Réformer les retraites selon le calendrier suivant : concertation avec les partenaires sociaux, passage en conseil des ministres en juillet et projet de loi en septembre. Une fois de plus, Nicolas Sarkozy confond vitesse et précipitation avec pour conséquence très probable de ne pas être à la hauteur des enjeux.
Trois remarques sur la méthode d’abord :
- il s’agit non pas d’une négociation, mais d’une concertation, différence de taille car dans le premier cas « je recherche les voies et moyens pour parvenir à un consensus » et dans le second cas « j’écoute et je décide ». Il y a bien là tous les relents de la veille droite colbertiste selon laquelle on ne négocie pas avec l’État,
- il n’est envisagé aucune confrontation entre partenaires sociaux mais seulement des rencontres bilatérales entre le ministre et chacun d’entre eux. Cette stratégie de la division relève d’un aveu de faiblesse qui trahit l’incapacité de ce gouvernement à gérer les difficultés et relever les défis auxquels est confrontée notre société.
- le gouvernement entend boucler ce dossier en six mois, là où d’autres pays européens ont mis à profit des années de négociations pour parvenir à des formules qui font référence (la Suède si souvent prise en exemple). Mais le futur candidat Sarkozy veut être libéré de cette affaire pour se consacrer dès 2011 à la seule chose qui importe pour lui : sa réélection. Pari fort risqué en cas d’extrême mécontentement des Français...
Sur le fond ensuite :
- la première chose qui frappe dans les annonces du gouvernement c’est leur caractère extrêmement simpliste et réducteur : l’allongement de la durée de cotisation et le report de l’âge légal de la retraite ; vient s’y ajouter une hypothétique prise en compte de la pénibilité pour atténuer le côté couperet des deux autres mesures,
- le second élément, c’est le rejet purement idéologique de toute source nouvelle de financement : les cotisations parce que le Medef n’en veut pas, l’impôt par dogmatisme au nom notamment du bouclier fiscal, cette mesure inique qui ne profite qu’aux plus fortunés de nos citoyens.

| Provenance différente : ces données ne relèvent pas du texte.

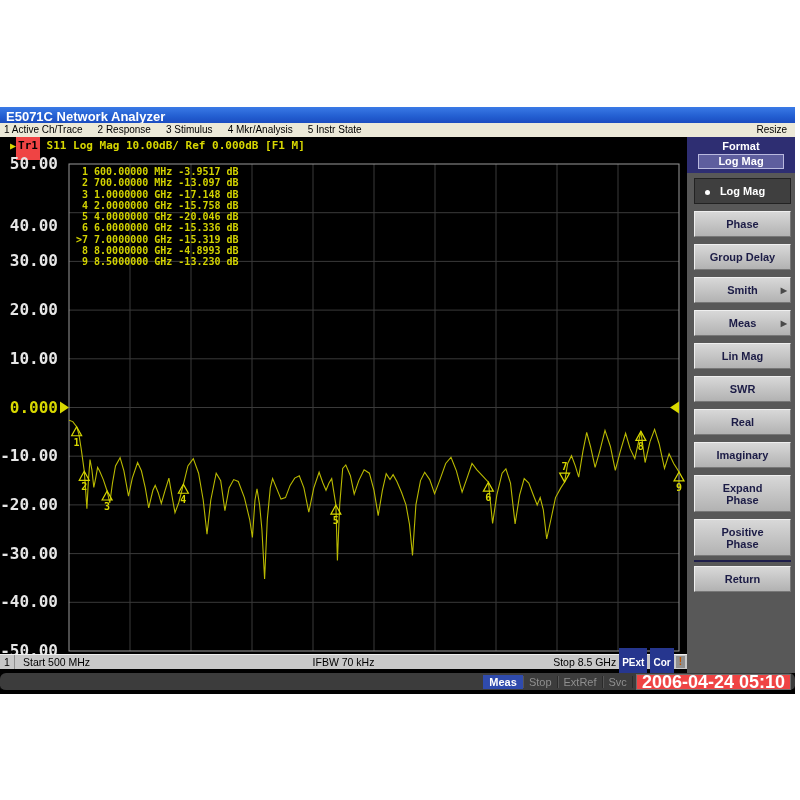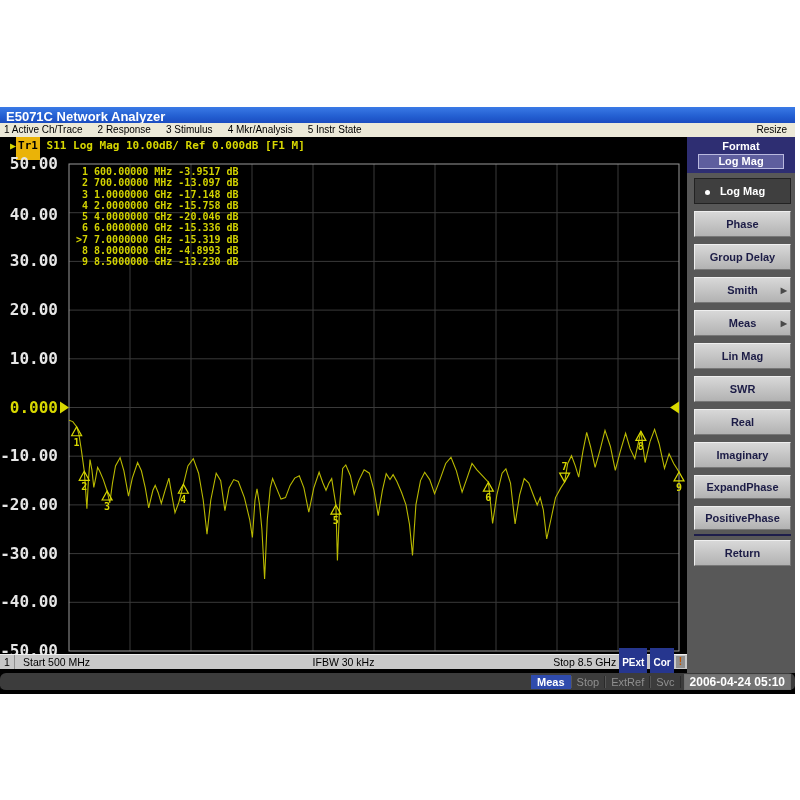"Tr1" .traceinfo .tr { background: #eab308 -> #ef4444 }
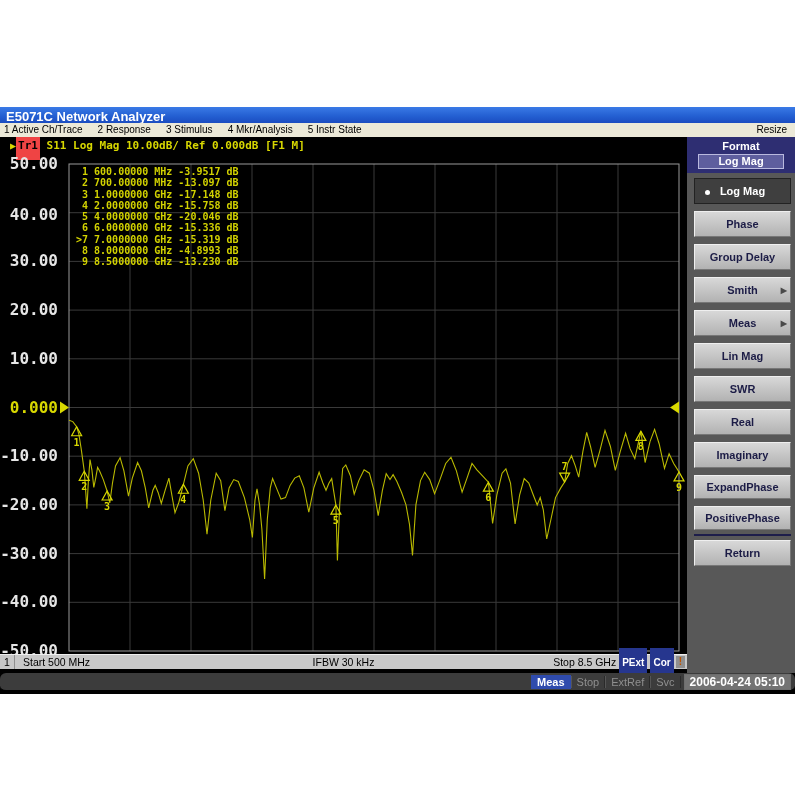"40.00" div.ylabel { top: 72px -> 83px }
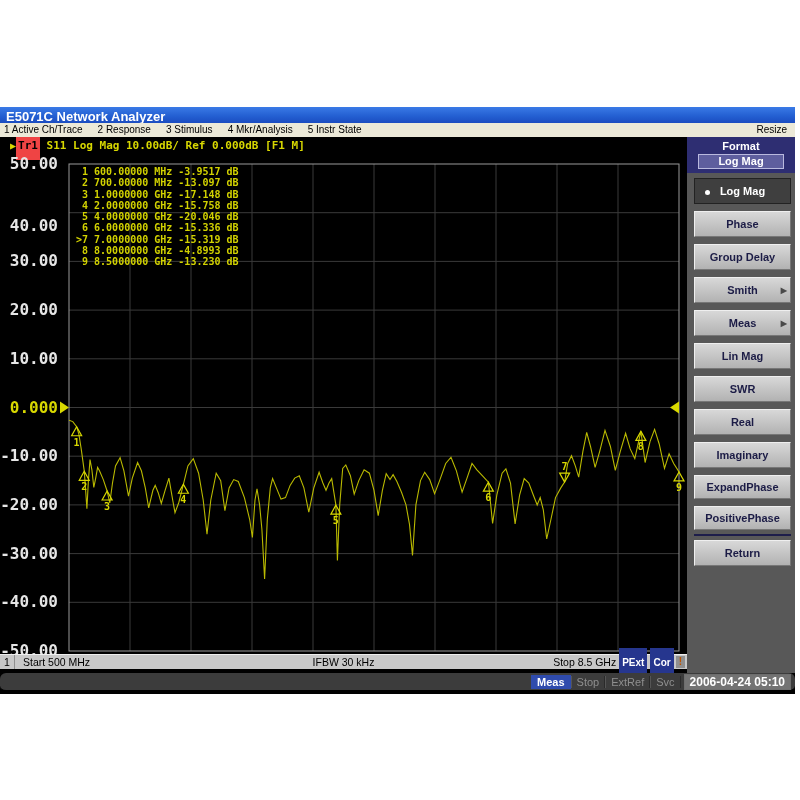"Expand" .sb-btn.two { flex-direction: row -> column; height: 24px -> 37px }
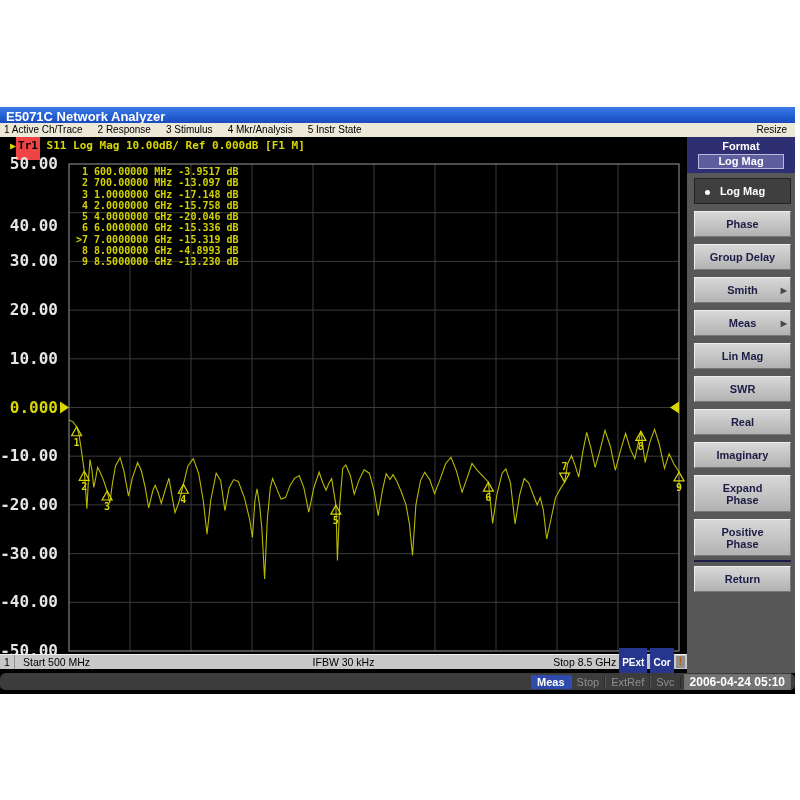"IFBW 30 kHz" span.ifbw { text: 30 -> 70 }
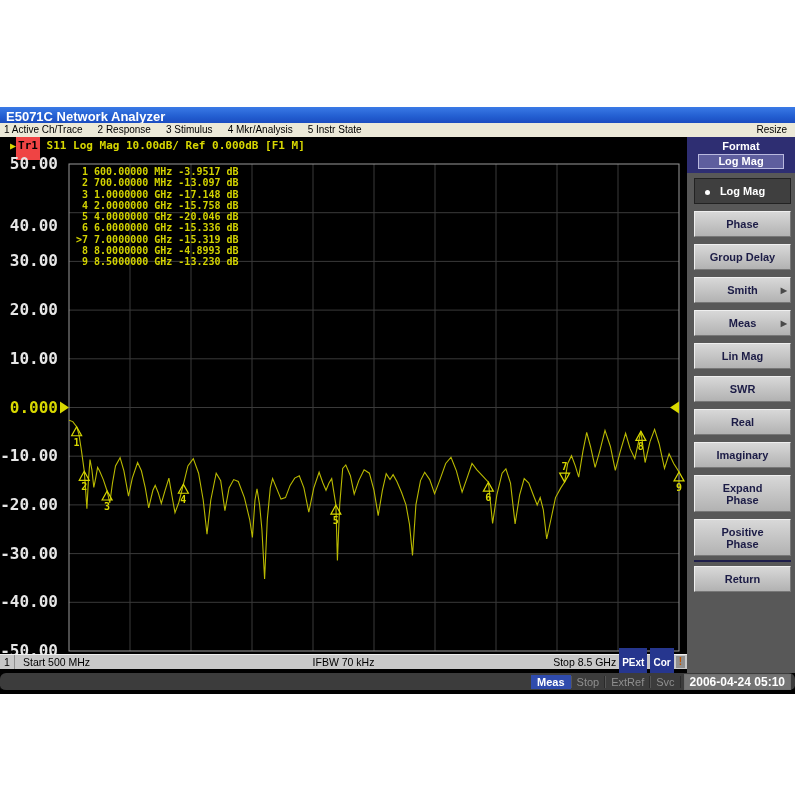"2006-04-24 05:10" .bb-date { background: #737373 -> #ef4444; font-size: 12px -> 18px }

Ces deux points constituent le « projet » gouvernemental et traduisent l’approche exclusivement comptable du dossier. Cette même approche qui a déjà lézardé notre pacte social et gravement fragilisé les plus vulnérables d’entre nous (santé, justice, services publics de proximité,…).

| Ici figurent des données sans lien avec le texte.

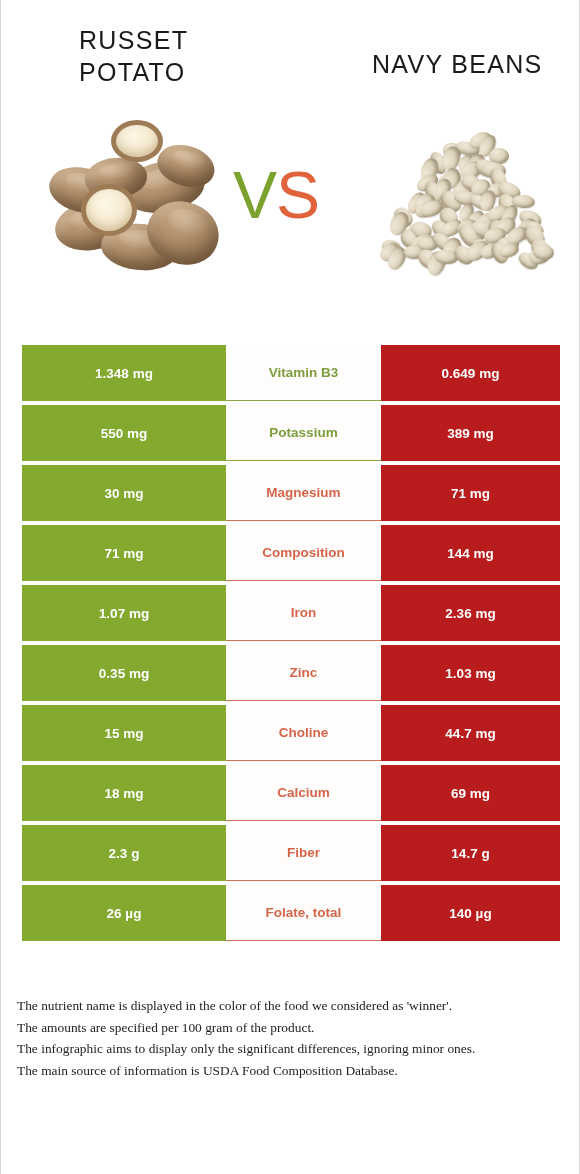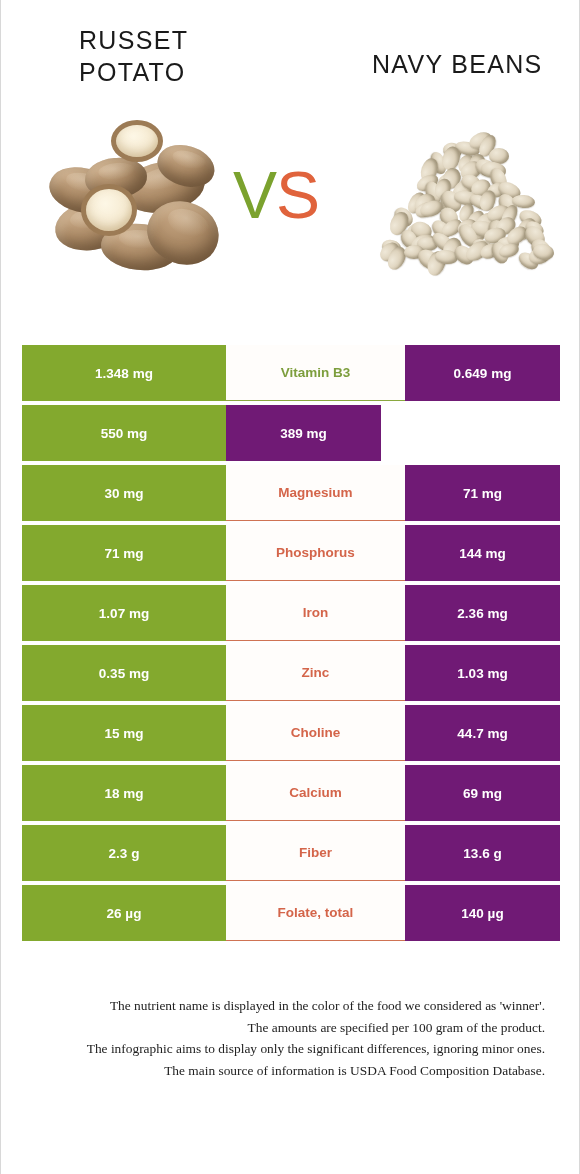"0.649 mg" .cell-right { background: #701a75 -> #b91c1c; width: 155px -> 179px }
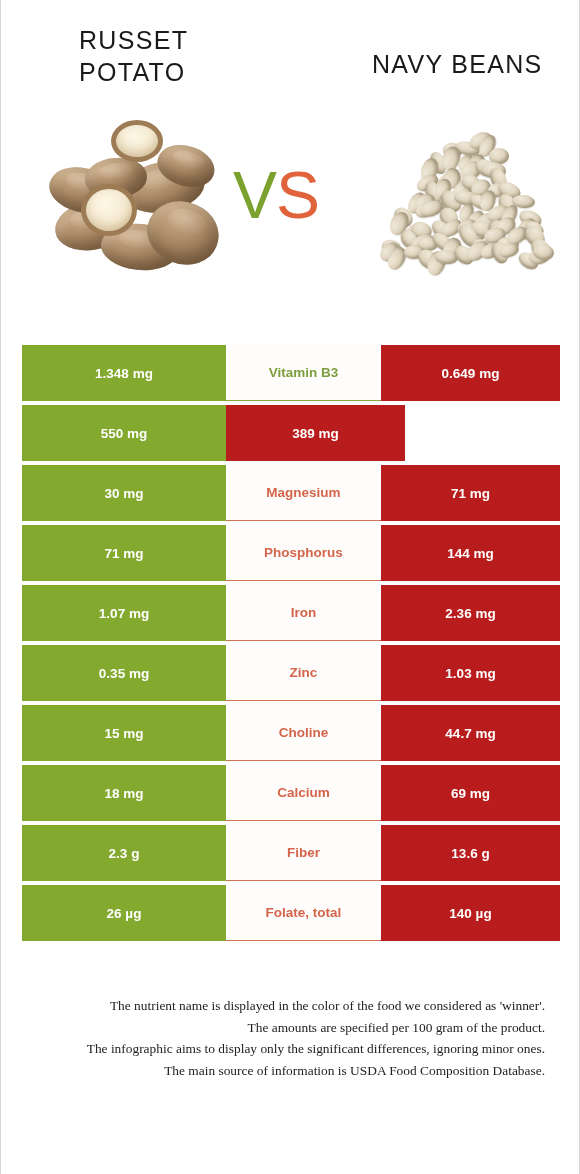"Potassium" div.cell { html: none -> <div>Potassium</div> }
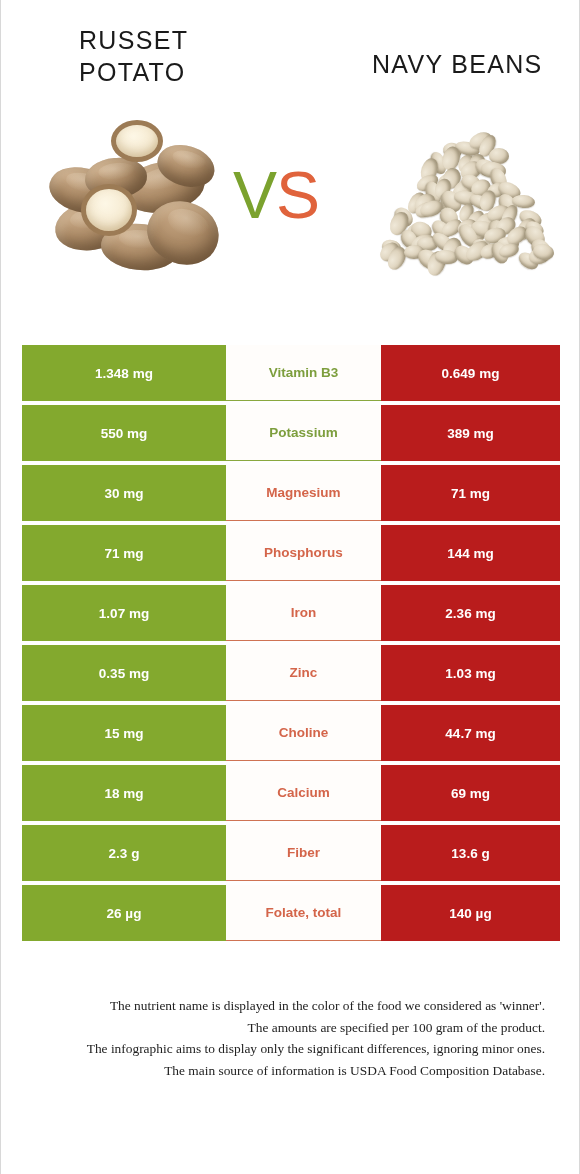"Phosphorus" div.cell { text: Phosphorus -> Composition }
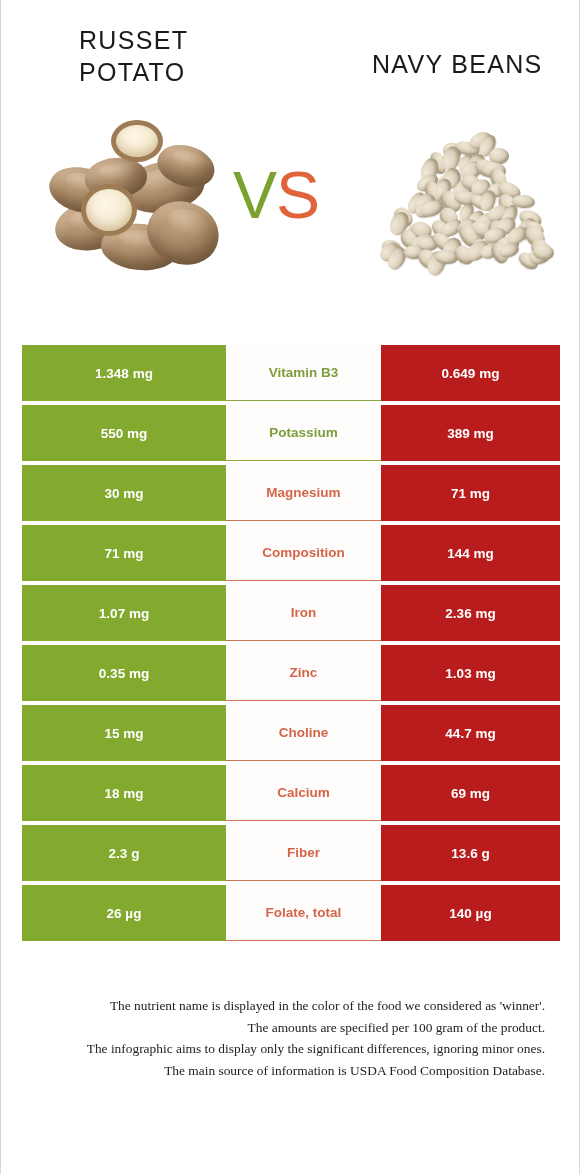"13.6 g" div.cell { text: 13.6 -> 14.7 }
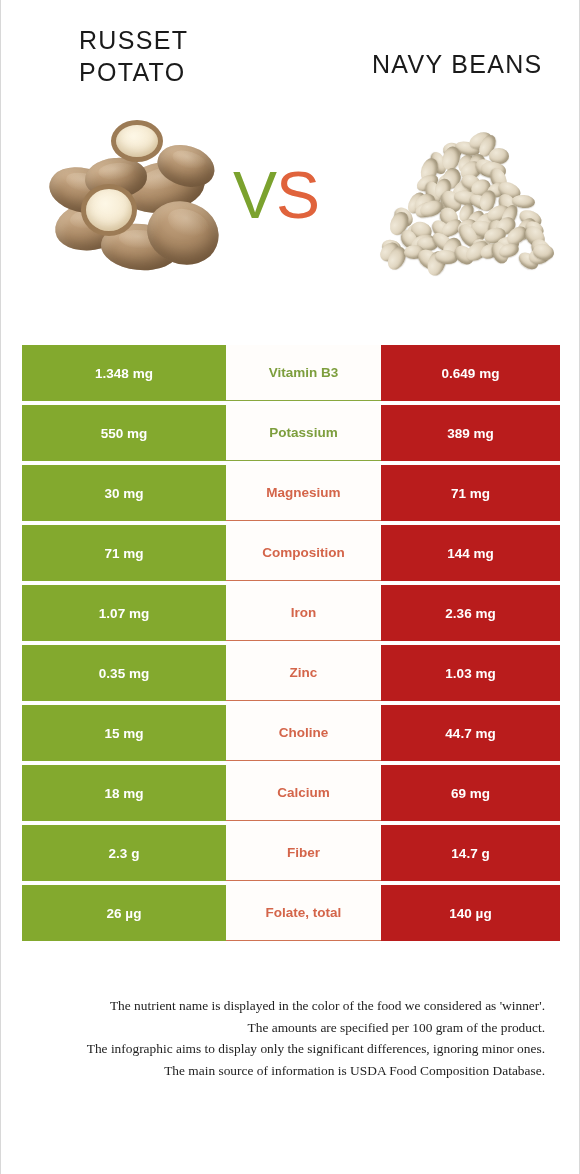"The nutrient name is displayed" .footer { text-align: right -> left }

Pourtant, le dossier retraite est sans doute celui qui offre la plus grande palette de solutions ou, plus précisément, la plus formidable combinaison de solutions. En effet, moins on retient de solutions, plus elles sont brutales avec le risque supplémentaire d’être injustes.
Sur le financement, nous ne sommes plus au lendemain de la Seconde Guerre mondiale quand furent créés les régimes de retraite dans une économie fondamentalement différente de celle que nous connaissons. Rester dans un schéma où le financement provient exclusivement des cotisations sociales, donc du travail, condamne toute réforme à brève échéance car la part des profits réservée à l’actionnaire prime désormais sur celle dédiée au salarié, donc sur celle destinée au financement de la retraite. Là encore de nombreuses opportunités existent : prise en compte de la valeur ajoutée des entreprises, stock options taxés (car constituant des salaires déguisés), prélèvement sur les revenus du capital (car détournant les fonds destinés à l’investissement donc à l’emploi et privant les salariés d’une juste rémunération génératrice de cotisations). Pour ces derniers, il convient par ailleurs de ne pas oublier les primes diverses et variées qui échappent actuellement à l’assiette de cotisations.
Nous ne pouvons donc que partager la méfiance des syndicats à l’égard du gouvernement. Il ne saurait en effet y avoir de réforme viable et équitable sans l’adoption de mesures équilibrées entre nouveaux financements d’une part et critères d’âge et durée de cotisation d’autre part. C’est la condition indispensable de la réussite. Pour que la solidarité ne résonne plus comme un slogan dépassé, mais organise réellement une société juste du bien vivre ensemble.